The required result is a copy of each line below in which "place" appears.

• • • • •

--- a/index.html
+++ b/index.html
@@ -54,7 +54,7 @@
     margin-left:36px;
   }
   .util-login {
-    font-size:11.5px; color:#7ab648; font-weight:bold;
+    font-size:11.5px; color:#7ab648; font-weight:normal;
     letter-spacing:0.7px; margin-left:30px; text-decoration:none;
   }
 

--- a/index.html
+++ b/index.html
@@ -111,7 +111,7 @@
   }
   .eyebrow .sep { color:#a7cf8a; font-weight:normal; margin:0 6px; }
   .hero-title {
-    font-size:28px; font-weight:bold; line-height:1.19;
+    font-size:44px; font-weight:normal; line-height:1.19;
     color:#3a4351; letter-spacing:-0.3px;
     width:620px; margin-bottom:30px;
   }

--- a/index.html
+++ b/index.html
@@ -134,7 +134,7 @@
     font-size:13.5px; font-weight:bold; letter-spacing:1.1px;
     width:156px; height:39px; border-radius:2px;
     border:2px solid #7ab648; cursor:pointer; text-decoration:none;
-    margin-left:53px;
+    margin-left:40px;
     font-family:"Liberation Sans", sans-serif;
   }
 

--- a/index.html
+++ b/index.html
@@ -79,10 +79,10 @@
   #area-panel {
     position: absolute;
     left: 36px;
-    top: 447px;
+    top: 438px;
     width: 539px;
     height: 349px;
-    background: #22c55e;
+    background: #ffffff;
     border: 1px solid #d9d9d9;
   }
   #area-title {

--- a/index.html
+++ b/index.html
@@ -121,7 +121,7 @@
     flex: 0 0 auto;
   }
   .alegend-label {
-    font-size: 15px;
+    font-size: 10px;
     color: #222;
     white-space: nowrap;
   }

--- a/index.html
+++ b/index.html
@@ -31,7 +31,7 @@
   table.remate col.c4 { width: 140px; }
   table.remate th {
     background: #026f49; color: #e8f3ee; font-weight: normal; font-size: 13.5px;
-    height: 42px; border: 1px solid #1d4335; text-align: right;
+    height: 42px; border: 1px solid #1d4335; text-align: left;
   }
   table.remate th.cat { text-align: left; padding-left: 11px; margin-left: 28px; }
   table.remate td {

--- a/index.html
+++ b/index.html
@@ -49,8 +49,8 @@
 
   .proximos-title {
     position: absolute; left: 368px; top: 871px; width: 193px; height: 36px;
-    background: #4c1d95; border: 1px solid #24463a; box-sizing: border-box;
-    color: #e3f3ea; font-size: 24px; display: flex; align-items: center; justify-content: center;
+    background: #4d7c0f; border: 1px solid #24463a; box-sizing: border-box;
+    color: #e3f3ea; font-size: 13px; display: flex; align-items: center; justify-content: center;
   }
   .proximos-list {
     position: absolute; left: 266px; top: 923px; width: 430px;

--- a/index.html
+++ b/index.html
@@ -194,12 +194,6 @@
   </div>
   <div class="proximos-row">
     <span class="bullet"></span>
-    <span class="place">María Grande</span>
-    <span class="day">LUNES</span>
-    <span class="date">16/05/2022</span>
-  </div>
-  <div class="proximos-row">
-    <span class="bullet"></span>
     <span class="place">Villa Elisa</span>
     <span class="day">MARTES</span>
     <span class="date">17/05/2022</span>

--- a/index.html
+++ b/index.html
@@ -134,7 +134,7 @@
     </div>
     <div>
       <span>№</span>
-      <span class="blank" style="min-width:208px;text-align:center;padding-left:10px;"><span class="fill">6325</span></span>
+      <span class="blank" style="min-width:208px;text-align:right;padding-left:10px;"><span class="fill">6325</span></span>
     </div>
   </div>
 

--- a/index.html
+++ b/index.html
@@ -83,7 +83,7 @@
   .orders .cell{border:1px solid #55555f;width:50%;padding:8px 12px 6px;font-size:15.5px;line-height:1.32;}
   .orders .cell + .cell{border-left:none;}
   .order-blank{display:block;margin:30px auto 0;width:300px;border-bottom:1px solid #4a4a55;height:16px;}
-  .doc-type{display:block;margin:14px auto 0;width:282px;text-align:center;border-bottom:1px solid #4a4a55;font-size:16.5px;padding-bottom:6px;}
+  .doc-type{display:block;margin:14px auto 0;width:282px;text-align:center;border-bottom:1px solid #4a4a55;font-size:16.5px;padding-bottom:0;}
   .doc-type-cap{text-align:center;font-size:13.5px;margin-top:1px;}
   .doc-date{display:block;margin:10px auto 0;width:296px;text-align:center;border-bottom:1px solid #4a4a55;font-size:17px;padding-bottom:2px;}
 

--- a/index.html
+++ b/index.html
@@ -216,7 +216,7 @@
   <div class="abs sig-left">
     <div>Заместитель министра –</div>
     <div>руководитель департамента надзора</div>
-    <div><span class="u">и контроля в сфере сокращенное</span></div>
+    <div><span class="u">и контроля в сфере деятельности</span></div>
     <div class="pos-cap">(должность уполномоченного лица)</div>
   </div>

• • • • •

WORKED SOLUTION =>
-    <span class="place">María Grande</span>
     <span class="place">Villa Elisa</span>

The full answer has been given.